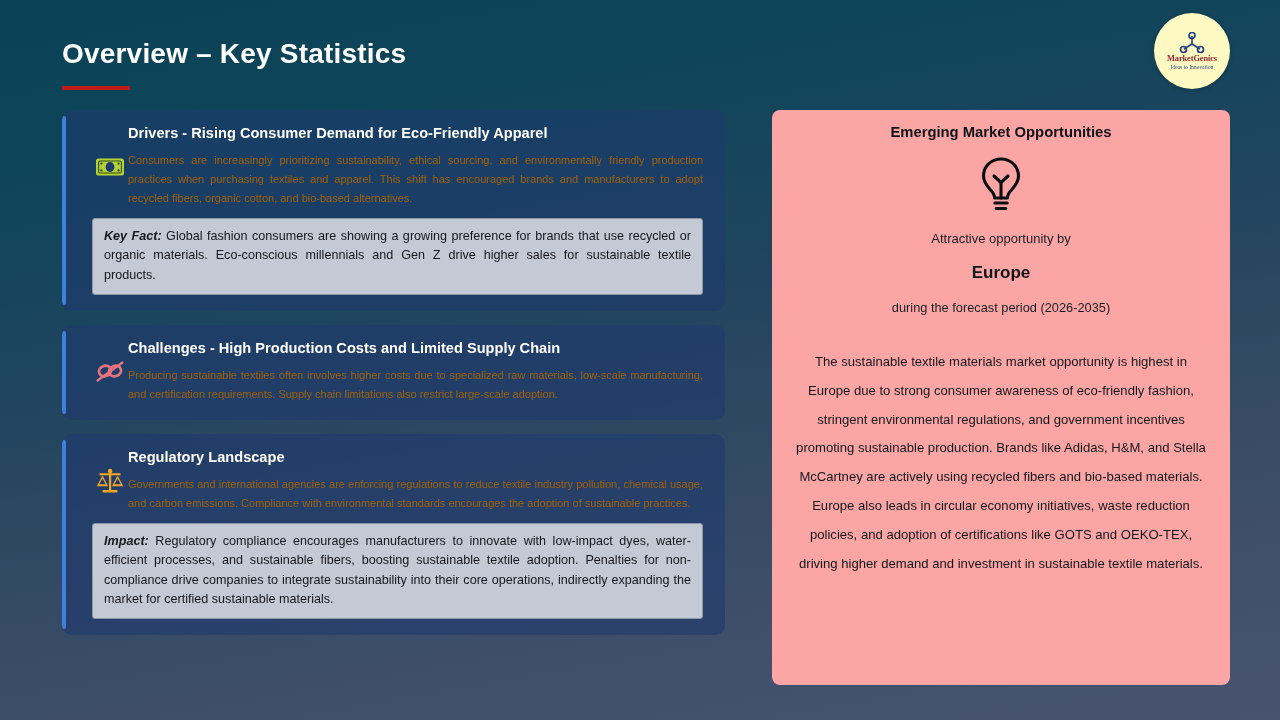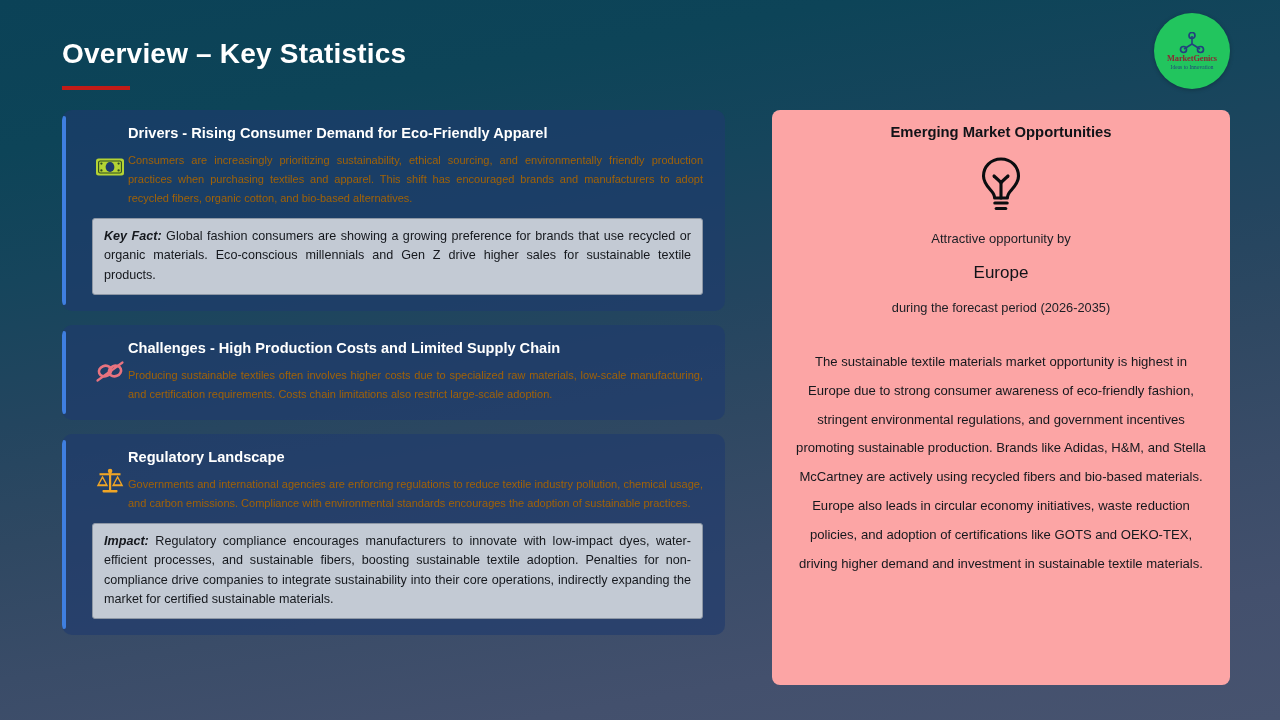--- a/index.html
+++ b/index.html
@@ -45,21 +45,21 @@
   }
 
   
   .logo-badge {
     position: absolute;
     left: 1154px;
     top: 13px;
     width: 76px;
     height: 76px;
     border-radius: 50%;
-    background: #22c55e;
+    background: #fef9c3;
     display: flex;
     flex-direction: column;
     align-items: center;
     justify-content: center;
     box-shadow: 0 1px 4px rgba(0,0,0,0.25);
   }
   .logo-mark { width: 26px; height: 22px; display: block; margin-bottom: 1px; }
   .logo-name {
     font-size: 8.4px;
     font-weight: bold;
@@ -173,21 +173,21 @@
     color: #111318;
     margin-top: 10px;
   }
   .panel-sub {
     font-size: 13px;
     color: #1b1e24;
     margin-top: 15px;
   }
   .panel-region {
     font-size: 17px;
-    font-weight: normal;
+    font-weight: bold;
     color: #111318;
     margin-top: 17px;
   }
   .panel-period {
     font-size: 12.8px;
     color: #1b1e24;
     margin-top: 17px;
   }
   .panel-desc {
     font-size: 13.1px;
@@ -248,21 +248,21 @@
         <svg width="32" height="26" viewBox="0 0 32 26">
           <g fill="none" stroke="#e8737f" stroke-width="2.6" stroke-linecap="round">
             <ellipse cx="11" cy="12" rx="6.2" ry="5.2" transform="rotate(-22 11 12)"></ellipse>
             <ellipse cx="21" cy="12" rx="6.2" ry="5.2" transform="rotate(-22 21 12)"></ellipse>
             <line x1="3.5" y1="21.5" x2="28.5" y2="3.5" stroke-width="2.2"></line>
           </g>
         </svg>
       </div>
       <div class="card-body">
         <div class="card-title">Challenges - High Production Costs and Limited Supply Chain</div>
-        <div class="card-text">Producing sustainable textiles often involves higher costs due to specialized raw materials, low-scale manufacturing, and certification requirements. Costs chain limitations also restrict large-scale adoption.</div>
+        <div class="card-text">Producing sustainable textiles often involves higher costs due to specialized raw materials, low-scale manufacturing, and certification requirements. Supply chain limitations also restrict large-scale adoption.</div>
       </div>
     </div>
   </div>
 
   <div class="info-card">
     <div class="card-head">
       <div class="card-icon">
         <svg width="32" height="30" viewBox="0 0 32 30">
           <g fill="#f0a526">
             <rect x="15" y="5" width="2.2" height="18"></rect>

§ **What to do**
Output the material above exactly, but only from the line that carries "font-size: 13px;" through the line that carries "Limited Supply Chain</div>".

§ **Solved problem**
     font-size: 13px;
     color: #1b1e24;
     margin-top: 15px;
   }
   .panel-region {
     font-size: 17px;
-    font-weight: normal;
+    font-weight: bold;
     color: #111318;
     margin-top: 17px;
   }
   .panel-period {
     font-size: 12.8px;
     color: #1b1e24;
     margin-top: 17px;
   }
   .panel-desc {
     font-size: 13.1px;
@@ -248,21 +248,21 @@
         <svg width="32" height="26" viewBox="0 0 32 26">
           <g fill="none" stroke="#e8737f" stroke-width="2.6" stroke-linecap="round">
             <ellipse cx="11" cy="12" rx="6.2" ry="5.2" transform="rotate(-22 11 12)"></ellipse>
             <ellipse cx="21" cy="12" rx="6.2" ry="5.2" transform="rotate(-22 21 12)"></ellipse>
             <line x1="3.5" y1="21.5" x2="28.5" y2="3.5" stroke-width="2.2"></line>
           </g>
         </svg>
       </div>
       <div class="card-body">
         <div class="card-title">Challenges - High Production Costs and Limited Supply Chain</div>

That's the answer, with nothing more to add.